EDITORIAL | Fuel levy challenge raises important questions

EFF case shows why control over tariff is important

An attendant fills petrol into a car. (Thulani Mbele)

The EFF’s Western Cape High Court application challenging the national fuel levy has raised constitutional questions that finance minister Enoch Godongwana cannot wish away.

It is an important precedent setting case on parliament’s role in a constitutional democracy. The central question is whether parliament needs to have more oversight over proposals from the National Treasury in South Africa’s maturing democracy.

The EFF’s application before the high court seeks to vest the power to change the fuel levy exclusively in parliament.

Godongwana is opposing the case vigorously and the arguments he has put before the court are not without merit.

The Middle East conflict has caused volatility in global oil markets and the Treasury last month cut the general fuel levy by R3/l to cushion consumers from a steep monthly price increase. Godongwana contends that if parliament alone had authority over the levy, such rapid intervention would be impossible. MPs, he argues, would take months to conclude debates and pass a solution, leaving millions of South Africans exposed in the interim.

The EFF’s case rests on a straightforward reading of the constitution, which asserts that taxing powers belong to parliament, not the executive. The fuel levy is a tax.

Godongwana disputes this characterisation but the direction of legal travel is not in his favour. Earlier this year, in a case brought by the DA, the same court stripped him of the power to unilaterally alter the VAT rate, a ruling that sent the government scrambling and forced the withdrawal of a proposed 0.5 percentage point VAT increase.

That case cost the Treasury dearly, both financially and institutionally. The fuel levy case, set to be heard in May, could cost it more.

Godongwana also argues the EFF’s application is now moot because the 2025 levy increase that originally triggered the litigation has since been reversed by the 2026 cut. The recent decrease, he contends, has neutralised the harm complained of and removed the factual basis for the case. This is creative legal reasoning, but it does not resolve the underlying constitutional question.

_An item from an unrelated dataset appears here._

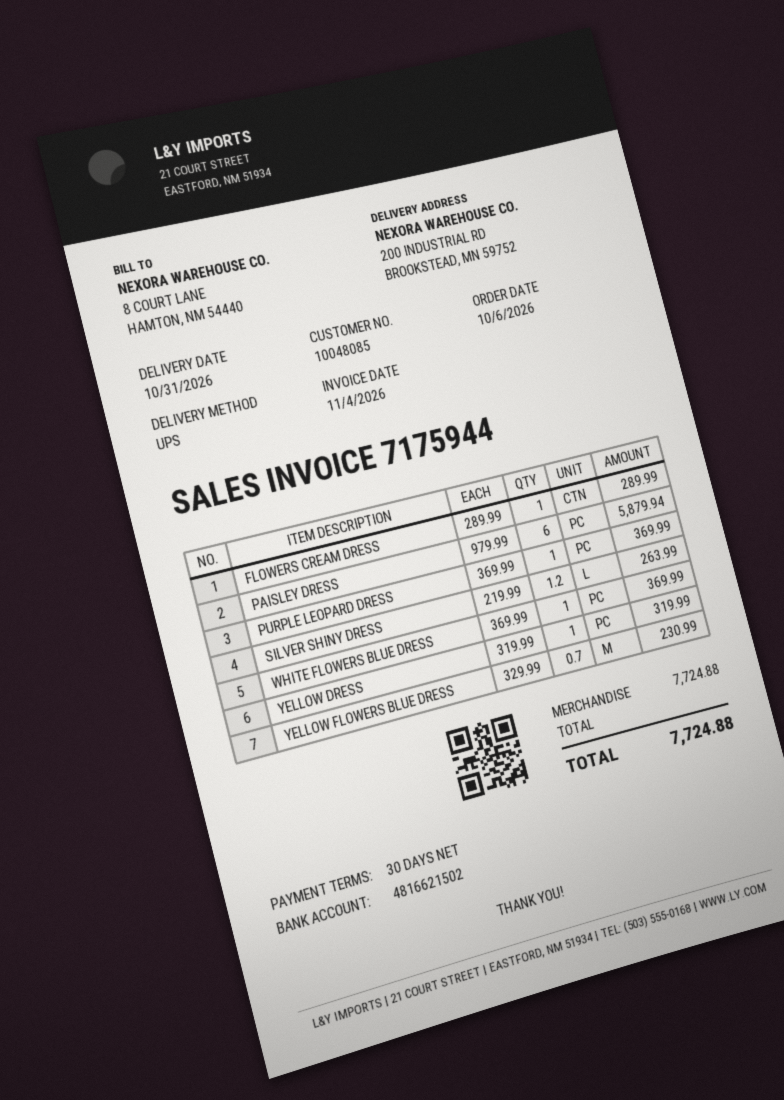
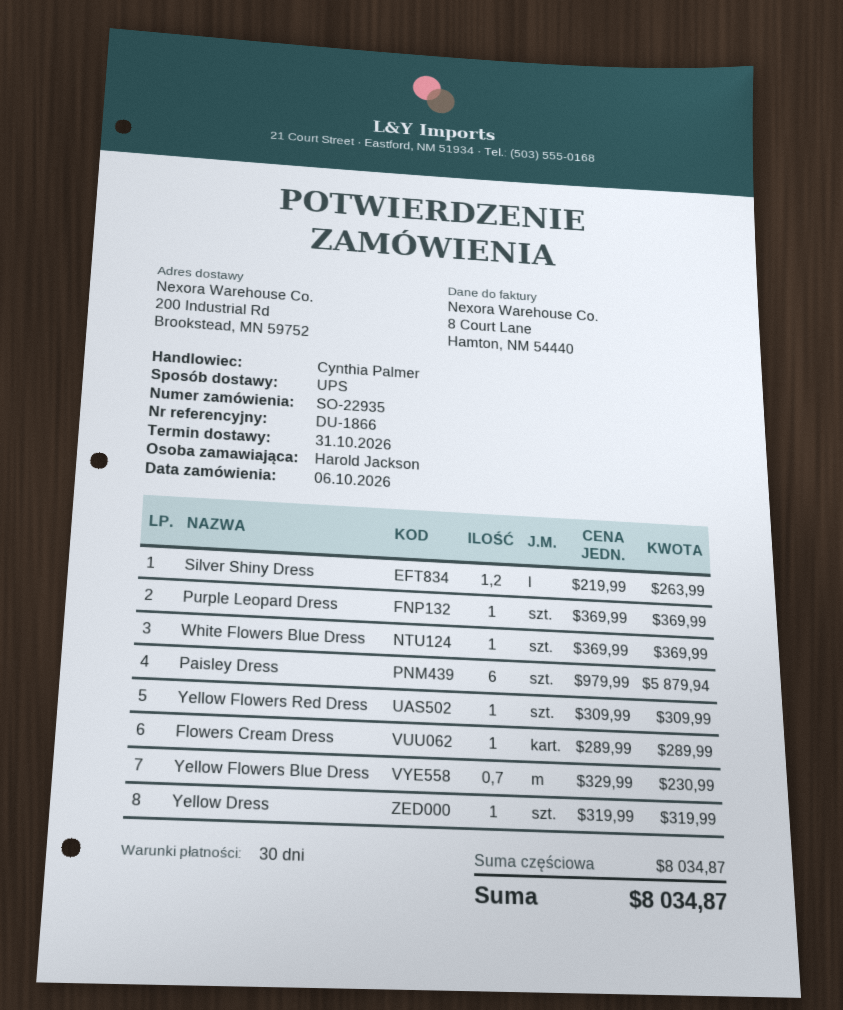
Yellow Flowers Red Dress: none -> 1 x 309.99 = 309.99
subtotal: 7724.88 -> 8034.87
total: 7724.88 -> 8034.87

The structural issue of who holds the power to levy taxes does not evaporate because the minister has chosen, on this occasion, to exercise it downward rather than upward.

The Treasury has long treated the fuel levy as an administrative instrument, adjustable at the discretion of the minister in response to market conditions. That arrangement was convenient while it remained unchallenged. It is now being challenged and the government’s response has been to defend executive prerogative rather than engage seriously with what the constitution actually requires.

The argument that parliamentary speed is inadequate for responding to global price shocks is a legitimate policy concern. But the answer to that concern is not to permanently insulate fiscal decisions from parliamentary oversight. It is to design legislative mechanisms that allow parliament to act quickly when circumstances demand it, as other countries with similar constitutional frameworks have managed to do.

The fuel levy affects the cost of transport for every household in the country and flows through the price of nearly every good on the shelf. The idea that such a levy can be adjusted by ministerial decision, with parliament effectively informed rather than consulted, is an arrangement that sits uneasily with the democratic accountability the constitution demands.